Network News Transfer Protocol
Learn how to configure NNTP to bring newsgroups to your users.
July 9, 2001
Understanding and configuring NNTP in your organization
The Information Age offers many options for interacting with various electronic communities. You can subscribe to these communities to interact with peers, keep abreast of how others are using technologies, or simply get the latest sport scores. Email and Web portals aren't the only way to obtain this information. Another established and standardized source is an Internet newsgroup. To effectively use newsgroups, you need to know how the Network News Transfer Protocol (NNTP) works and how to configure your server to use it.
NNTP and USENET
NNTP is the protocol for implementing USENET newsgroups, which are a hierarchy of discussion lists covering a wide array of topics. A newsgroup's name is similar to a domain name in that it uses the dot (.) notation to separate each level of the hierarchy (e.g., rec.food.drink.beer, rec.food.drink.coffee). Originally, USENET had nine root hierarchies, which Figure 1 shows, but as USENET has grown in popularity, countries, groups, and organizations have started more roots. Recently, I found more than 46,000 different newgroups in which you can participate; a few groups appear at the bottom of Figure 1. Today, the top five roots, based on the number of subcategories, are alt, Microsoft, comp, clari, and rec.
The discussion groups are hosted on a series of servers, and clients (i.e., newsreaders) connect to the servers to post or retrieve articles. NNTP defines the way in which the newsreaders interact with the server, as well as how the servers distribute articles among themselves. Unlike DNS, NNTP has no specific set of root servers. In the USENET world, servers are generally peers and have knowledge of one or two other servers with whom they trade articles, as Figure 2 shows. As articles propagate, servers hold all the postings for the newsgroups, and no one server is considered the master source for the content. As new messages accumulate on a news server, the server periodically connects to its peer servers, then sends all new articles. The exchange of articles between servers is referred to as a newsfeed. The sidebar "The Two Types of NNTP Feeds," page 12, explains the mechanisms the servers use to exchange articles.
An example illustrates both the growth of USENET and the volume of traffic that circulates. Just a few years ago, storing a full newsfeed (i.e., one that includes all available newsgroups) for about 5 days required about 50GB of disk storage. Today, you might need 75GB or more per day for a full feed, depending on the amount of multimedia content in the postings.

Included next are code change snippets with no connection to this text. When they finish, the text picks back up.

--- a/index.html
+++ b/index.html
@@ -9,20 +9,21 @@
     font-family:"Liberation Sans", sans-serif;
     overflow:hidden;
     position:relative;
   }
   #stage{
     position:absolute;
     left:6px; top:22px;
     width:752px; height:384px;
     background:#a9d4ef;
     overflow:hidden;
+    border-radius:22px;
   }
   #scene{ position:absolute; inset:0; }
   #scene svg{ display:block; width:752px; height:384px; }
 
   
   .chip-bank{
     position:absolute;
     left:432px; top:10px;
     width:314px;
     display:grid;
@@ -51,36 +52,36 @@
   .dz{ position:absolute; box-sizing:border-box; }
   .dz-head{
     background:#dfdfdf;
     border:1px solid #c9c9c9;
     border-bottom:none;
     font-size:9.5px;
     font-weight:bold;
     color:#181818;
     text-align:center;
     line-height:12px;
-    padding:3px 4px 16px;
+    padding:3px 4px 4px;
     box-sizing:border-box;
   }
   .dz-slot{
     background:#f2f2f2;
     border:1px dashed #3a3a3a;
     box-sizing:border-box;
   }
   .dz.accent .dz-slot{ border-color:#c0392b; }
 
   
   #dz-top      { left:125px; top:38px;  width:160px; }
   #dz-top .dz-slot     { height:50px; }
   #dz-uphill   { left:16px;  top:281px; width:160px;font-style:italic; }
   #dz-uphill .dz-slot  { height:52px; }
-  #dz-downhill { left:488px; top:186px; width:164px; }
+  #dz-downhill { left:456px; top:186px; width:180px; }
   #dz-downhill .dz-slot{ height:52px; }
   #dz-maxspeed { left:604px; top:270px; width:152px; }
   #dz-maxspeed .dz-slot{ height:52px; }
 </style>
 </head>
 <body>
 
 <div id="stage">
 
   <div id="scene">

Although a core set of servers contains all the discussion hierarchy, news servers aren't required to store and provide access to all 46,000 plus newsgroups. The administrator of each server can determine which newsgroups to host and offer to newsreaders. The only catch is that a feeder server must carry the desired newsgroups. If the desired groups aren't available from one feed, you can usually acquire them by establishing a feed with a second source. Sometimes, this process is how the loops in Figure 2 form.

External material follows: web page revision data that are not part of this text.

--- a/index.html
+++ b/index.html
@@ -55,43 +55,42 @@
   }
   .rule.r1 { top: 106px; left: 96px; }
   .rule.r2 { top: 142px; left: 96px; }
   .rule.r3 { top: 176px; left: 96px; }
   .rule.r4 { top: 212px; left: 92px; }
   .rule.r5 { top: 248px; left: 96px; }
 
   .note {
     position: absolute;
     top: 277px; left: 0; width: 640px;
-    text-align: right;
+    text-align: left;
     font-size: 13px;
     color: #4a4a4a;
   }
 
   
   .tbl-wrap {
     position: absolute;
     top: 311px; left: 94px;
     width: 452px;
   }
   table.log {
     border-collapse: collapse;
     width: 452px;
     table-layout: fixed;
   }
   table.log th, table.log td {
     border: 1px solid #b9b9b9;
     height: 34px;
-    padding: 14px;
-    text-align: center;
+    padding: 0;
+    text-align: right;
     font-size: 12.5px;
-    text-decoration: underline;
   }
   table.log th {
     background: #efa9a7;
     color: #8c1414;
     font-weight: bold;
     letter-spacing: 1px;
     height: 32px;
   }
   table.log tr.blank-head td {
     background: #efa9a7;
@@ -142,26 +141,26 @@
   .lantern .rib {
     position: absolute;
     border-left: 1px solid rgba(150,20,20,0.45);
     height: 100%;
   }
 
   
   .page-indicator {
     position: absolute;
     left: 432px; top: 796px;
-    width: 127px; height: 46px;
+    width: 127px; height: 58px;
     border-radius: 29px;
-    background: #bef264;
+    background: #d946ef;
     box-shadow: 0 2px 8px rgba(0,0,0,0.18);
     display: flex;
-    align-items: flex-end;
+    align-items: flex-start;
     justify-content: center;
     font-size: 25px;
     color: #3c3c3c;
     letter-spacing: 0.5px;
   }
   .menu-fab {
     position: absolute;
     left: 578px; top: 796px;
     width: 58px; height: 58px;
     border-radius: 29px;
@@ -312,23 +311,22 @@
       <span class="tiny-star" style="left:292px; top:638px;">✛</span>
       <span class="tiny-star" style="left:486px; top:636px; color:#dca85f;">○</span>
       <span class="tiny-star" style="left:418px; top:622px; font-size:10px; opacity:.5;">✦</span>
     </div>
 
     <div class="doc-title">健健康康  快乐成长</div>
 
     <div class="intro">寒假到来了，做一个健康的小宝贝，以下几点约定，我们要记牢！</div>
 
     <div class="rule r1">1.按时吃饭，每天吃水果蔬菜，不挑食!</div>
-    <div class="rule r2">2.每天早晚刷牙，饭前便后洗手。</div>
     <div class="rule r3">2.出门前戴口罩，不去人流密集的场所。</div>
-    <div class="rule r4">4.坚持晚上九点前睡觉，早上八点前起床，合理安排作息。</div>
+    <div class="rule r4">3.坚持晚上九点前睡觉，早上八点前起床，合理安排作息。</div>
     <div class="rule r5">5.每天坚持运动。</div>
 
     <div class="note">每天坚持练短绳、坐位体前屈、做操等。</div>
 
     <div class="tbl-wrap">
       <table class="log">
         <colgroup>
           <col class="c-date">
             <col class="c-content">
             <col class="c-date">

To illustrate how articles propagate, consider a message that originates as a post on Server A in Figure 2. Assume that the lines between the servers represent feed configurations that support bidirectional article propagation. Because Server A is connected to two peers, it propagates the post to Servers B and D. The message then flows to Server E over two routes: A-D-E and A-B-C-E. When a user generates a message for a newsreader to post, the newsreader creates a unique article ID for the message. When articles are sent from one server to another, the sending server transmits the article ID. The receiving server checks a history database to determine whether that server has received the message. If the message ID exists in the history database, the server rejects the message. In this example, if the article reaches Server E over the A-D-E route, when the same article travels by way of the A-B-C-E route, Server E will reject the article because Server E has the article ID in its history file. This fact doesn't mean that articles will always reach Server E over the A-D-E route. Factors such as the frequency and speed of the connections between the various peers influence the propagation path.

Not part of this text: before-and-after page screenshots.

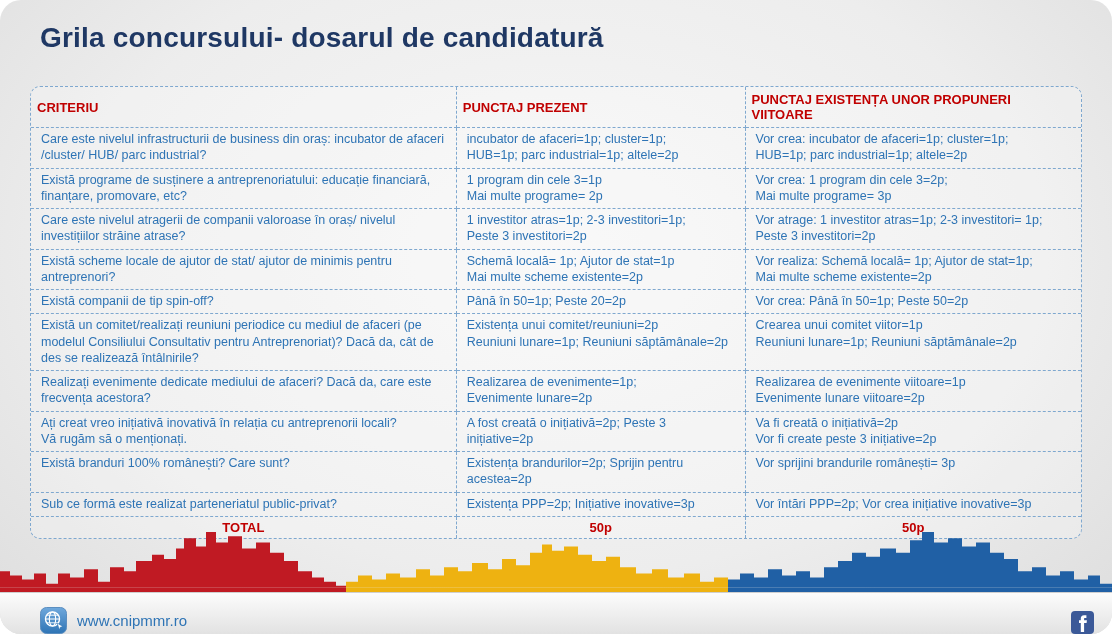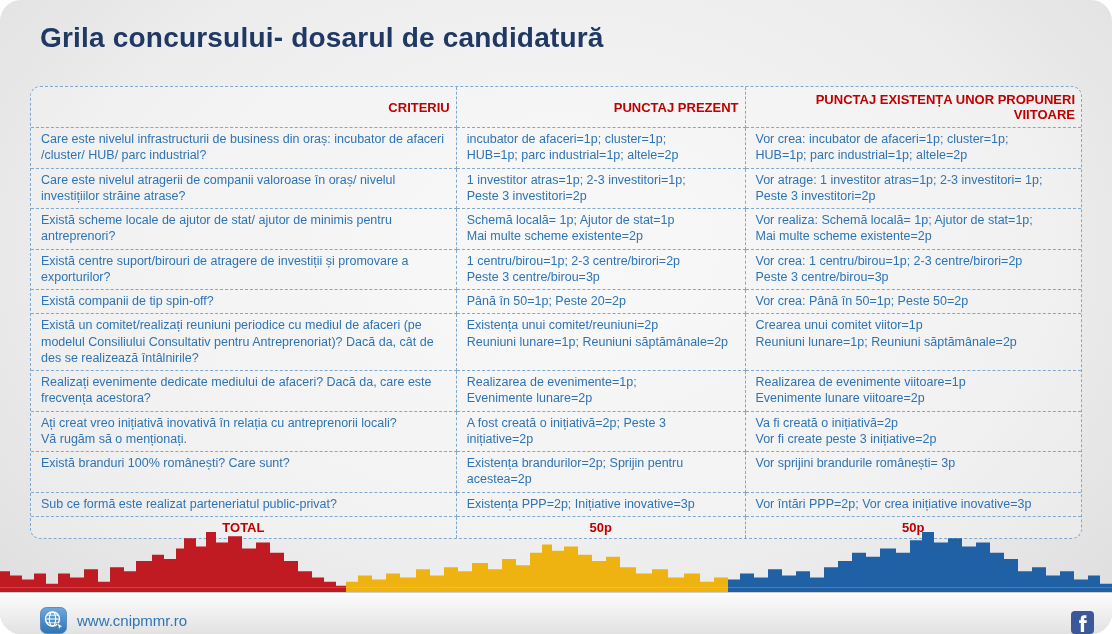--- a/index.html
+++ b/index.html
@@ -19,21 +19,21 @@
     background:rgba(255,255,255,0.25);
   }
   table{ width:100%; border-collapse:collapse; table-layout:fixed; }
   col.c1{ width:40.5%; } col.c2{ width:27.5%; } col.c3{ width:32%; }
   th,td{ border:1px dashed #7FA8CF; vertical-align:top; }
   th:first-child,td:first-child{ border-left:none; }
   th:last-child,td:last-child{ border-right:none; }
   thead th{ border-top:none; }
   tfoot td{ border-bottom:none; }
   thead th{
-    color:#C00000; font-size:13px; font-weight:bold; text-align:right;
+    color:#C00000; font-size:13px; font-weight:bold; text-align:left;
     padding:5px 6px; height:26px; vertical-align:middle;margin-top:39px;
   }
   tbody td{
     color:#2E74B5; font-size:12.5px; line-height:1.3;
     padding:3px 10px 4px 10px; white-space:pre-line;
   }
   tfoot td{
     color:#C00000; font-size:13px; font-weight:bold; text-align:center;
     padding:3px; height:22px; vertical-align:middle;
   }
@@ -73,39 +73,39 @@
       </thead>
       <tbody>
           <tr>
       <td>Care este nivelul infrastructurii de business din oraș: incubator de afaceri /cluster/ HUB/ parc industrial?</td>
       <td>incubator de afaceri=1p; cluster=1p;
 HUB=1p; parc industrial=1p; altele=2p</td>
       <td>Vor crea: incubator de afaceri=1p; cluster=1p;
 HUB=1p; parc industrial=1p; altele=2p</td>
     </tr>
           <tr>
+      <td>Există programe de susținere a antreprenoriatului: educație financiară, finanțare, promovare, etc?</td>
+      <td>1 program din cele 3=1p
+Mai multe programe= 2p</td>
+      <td>Vor crea: 1 program din cele 3=2p;
+Mai multe programe= 3p</td>
+    </tr>
+          <tr>
       <td>Care este nivelul atragerii de companii valoroase în oraș/ nivelul investițiilor străine atrase?</td>
       <td>1 investitor atras=1p; 2-3 investitori=1p;
 Peste 3 investitori=2p</td>
       <td>Vor atrage: 1 investitor atras=1p; 2-3 investitori= 1p;
 Peste 3 investitori=2p</td>
     </tr>
           <tr>
       <td>Există scheme locale de ajutor de stat/ ajutor de minimis pentru antreprenori?</td>
       <td>Schemă locală= 1p; Ajutor de stat=1p
 Mai multe scheme existente=2p</td>
       <td>Vor realiza: Schemă locală= 1p; Ajutor de stat=1p;
 Mai multe scheme existente=2p</td>
-    </tr>
-          <tr>
-      <td>Există centre suport/birouri de atragere de investiții și promovare a exporturilor?</td>
-      <td>1 centru/birou=1p; 2-3 centre/birori=2p
-Peste 3 centre/birou=3p</td>
-      <td>Vor crea: 1 centru/birou=1p; 2-3 centre/birori=2p
-Peste 3 centre/birou=3p</td>
     </tr>
           <tr>
       <td>Există companii de tip spin-off?</td>
       <td>Până în 50=1p; Peste 20=2p</td>
       <td>Vor crea: Până în 50=1p; Peste 50=2p</td>
     </tr>
           <tr>
       <td>Există un comitet/realizați reuniuni periodice cu mediul de afaceri (pe modelul Consiliului Consultativ pentru Antreprenoriat)? Dacă da, cât de des se realizează întâlnirile?</td>
       <td>Existența unui comitet/reuniuni=2p
 Reuniuni lunare=1p; Reuniuni săptămânale=2p</td>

To carry the illustration further, assume that Servers A through D carry only the original USENET root hierarchies and that Server H hosts the Microsoft newsgroups. If users on Server E want the original hierarchies and the Microsoft hierarchies, Server E can establish multiple feeds so that it can provide a broader spectrum of content. Because each feed determines exactly which hierarchies flow between servers, the Microsoft groups aren't propagated out to Servers D and C; likewise, the USENET content doesn't flow out to Server H.
Planning to Host Newsfeeds
The first step in setting up a news server is to determine whether your ISP can provide you with a newsfeed and which newsgroups are available in that feed. Usually you will review what is called an active file to determine which newsgroups are available. An active file lists all the newsgroups that are active or available from an NNTP server. The Web sidebar "How to Interpret the NNTP Active File," http://www.exchangeadmin.com, InstantDoc ID 21476, explains the format of the active file. Many ISPs make the active file available on their FTP sites or email you a copy when you inquire about establishing a newsfeed. You might also find a copy on the Web site on which the ISP describes its NNTP service offerings.
The next step is to determine whether you're going to host a full feed or only selected discussions on your servers. The most important determining factors are the amount of disk space required to store the news content, the amount of bandwidth required to transfer that content from your ISP to your news server, and the appropriateness of the newsgroups.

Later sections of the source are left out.